Alumni Profiles

Taj James (Anthropology, '95)

Youth Making a Change (YMAC)

profile by
Mike Martinez

Many people gauge their career as successful if it pays well, offers excellent employee benefits, and the atmosphere is predictable. However, not if you are Taj James. Despite the low pay of his work at Youth Making a Change (YMAC), Taj believes the true benefits lie from within: the intrinsic gratification of his service and seeing the pride in the faces of those he helps. The atmosphere he works in is not at all relaxed; each day offers a new twist to the tale of urban community organizing.

Yet, as Taj reveals to me, he had always been exposed to community organizing. In fact, as a sophomore in high school, he helped organize against his school board in Ventura to stress the detrimental effects of forced busing and school finance equity. His parents supported every move he made clearly understanding that the community organizing that they did in their own lives had somehow rubbed onto him. Since childhood, they noticed that he had an interest in social change and was able to understand the world and its many differences. He wanted to change the world and he saw this in community organizing.

When Taj graduated from Stanford University with Anthropology and African and African American Studies dual-major degrees in 1995, he had by now developed his own beliefs regarding identity and culture and the role of organizations in social change. As a student, he was involved in No Humans Involved (NHI) and in joint conjunction with the Children's Defense Fund and the Black Student Leadership Network (BSLN) he looked at the contemporary issues affecting education. He cooperated with other Stanford students to brainstorm on strategies and possible solutions to challenge the pedagogical system as well as developed his awareness of campus issues, ability to plan conferences, and capability to network and organize.

These experiences, among many, allowed Taj to actively believe he could challenge injustice and the inherent oppression of majority groups on the rest of society. It depends on how students respond to situations they see, as Taj remembers back to his college days. Students could have just looked at them and said they deserved it and just sit back and let them take it. Of course, Taj retorts saying, there were a lot of things that I didn't like...I felt that I could change them and that it truly can be done!

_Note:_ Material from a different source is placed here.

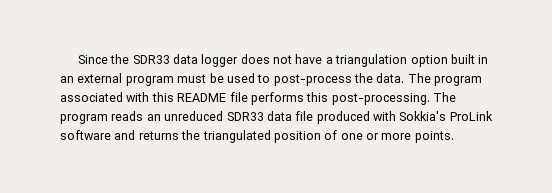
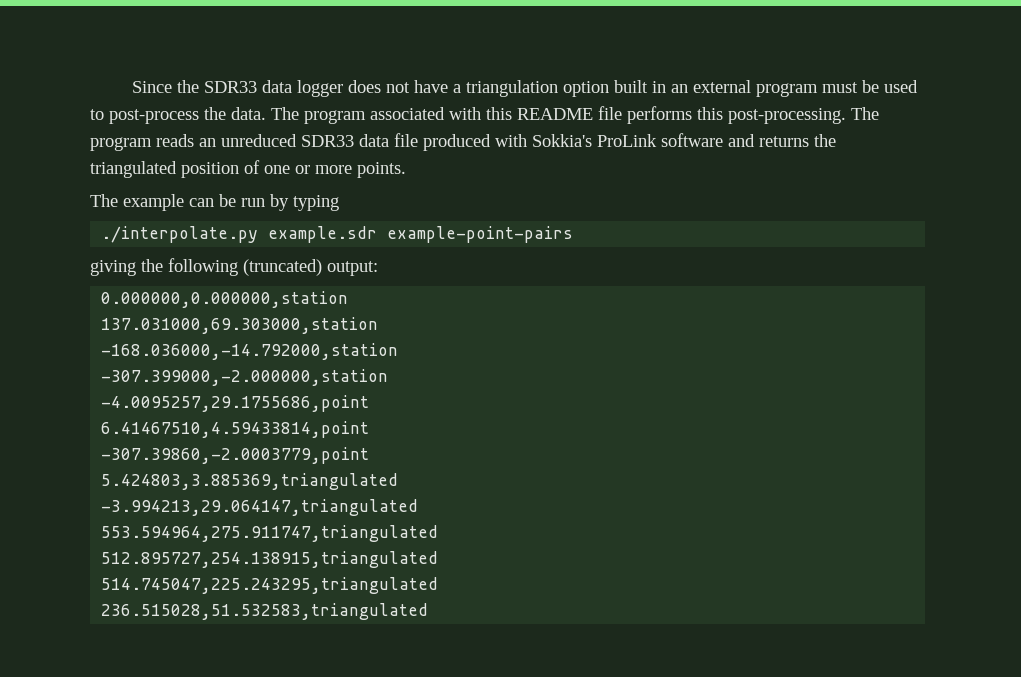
(454, 137) none -> [90,194,339,211] [101,226,574,243] [90,258,378,276] [101,291,349,308] [101,317,379,334] [101,343,399,360] [101,369,389,386] [101,395,370,412] [101,421,370,438] [101,447,370,464] [101,473,399,490] [101,499,419,516] [101,525,439,542] [101,551,439,568] [101,577,439,594] [101,603,429,620] // The example can be run by typing // ./interpolate.py example.sdr example-point-pairs // giving the following (truncated) output: // 0.000000,0.000000,station // 137.031000,69.303000,station // -168.036000,-14.792000,station // -307.399000,-2.000000,station // -4.0095257,29.1755686,point // 6.41467510,4.59433814,point // -307.39860,-2.0003779,point // 5.424803,3.885369,triangulated // -3.994213,29.064147,triangulated // 553.594964,275.911747,triangulated // 512.895727,254.138915,triangulated // 514.745047,225.243295,triangulated // 236.515028,51.532583,triangulated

His chance to demonstrate his innate optimism and proactivity soon came when he was offered a job working for YMAC. He wholeheartedly accepted, thinking that it would be an incredible chance to apply his insight in such a familiar field. Taj soon took up the challenge of setting up Youth Vote, a survey for youths on what they feel to be important to them. Issues like youth employment programs, economic development, and internships within government departments were high on the wish list of San Francisco's young adults. No sooner did he finish this project that he was advocating for a larger youth presence in local governmental affairs. After much pressure from a series of community coalitions for two years, the Board of Supervisors and mayor finally approved the San Francisco Youth Commission to be added to the city's charter thereby making it a permanent part of city governance.

These two issues are only one of many types of social areas that Youth Making A Change is involved in today. For example, YMAC is concerned with welfare, housing, transportation, employment, education, health, and police services affecting young adults all over the city. These elements of society, Taj believes, are always changed without neither youth in mind nor attention given to the negative impacts that these new programs will have on youth. YMAC therefore conducts research for proactivism and not reactivism; their ability to set long-term goals and work towards improving public policies allows them to foresee a need that warrants fixing before it causes more harm than good.

YMAC's dual focus of advocacy and community organization allow it to foresee a need for community groups to connect and cooperate together. Taj feels there is a more systematic way to tackle oppression and right-hand conservatism. In truth, he believes, community organizations all have the same goal in mind yet have different ways to go about accomplishing society receptiveness to minority groups.

In order to win this fight, Taj replies that, We need to construct a collective social movement because no one group has the capacity or manpower to change government alone. Taj asserts the real strength lies in working as a team because together we can have the formidable opinion of how society should really be through constructive coordination, effort, and a common vision. Together we can achieve solidarity in hopes of building community instead of dividing the society in which we live.

He adds that he is very excited to help plan The Gathering, a nationwide conference for community organizers and grassroots campaigns, to be held later next year in New Haven, Connecticut. His hope: to come one step closer in achieving his lifetime goal of developing a common vision among community organizers by sharing, supporting, and bringing together the ideas set forth in the conference.

The future looks bright for focused and committed individuals like Taj. As we concluded our Profile, he paused and gave advice to anyone wishing to go into community organizing: your ability to stick to your ideals and vision will make people believe in you and follow your committed passion to change society. Don't forget that...its the strongest card you have.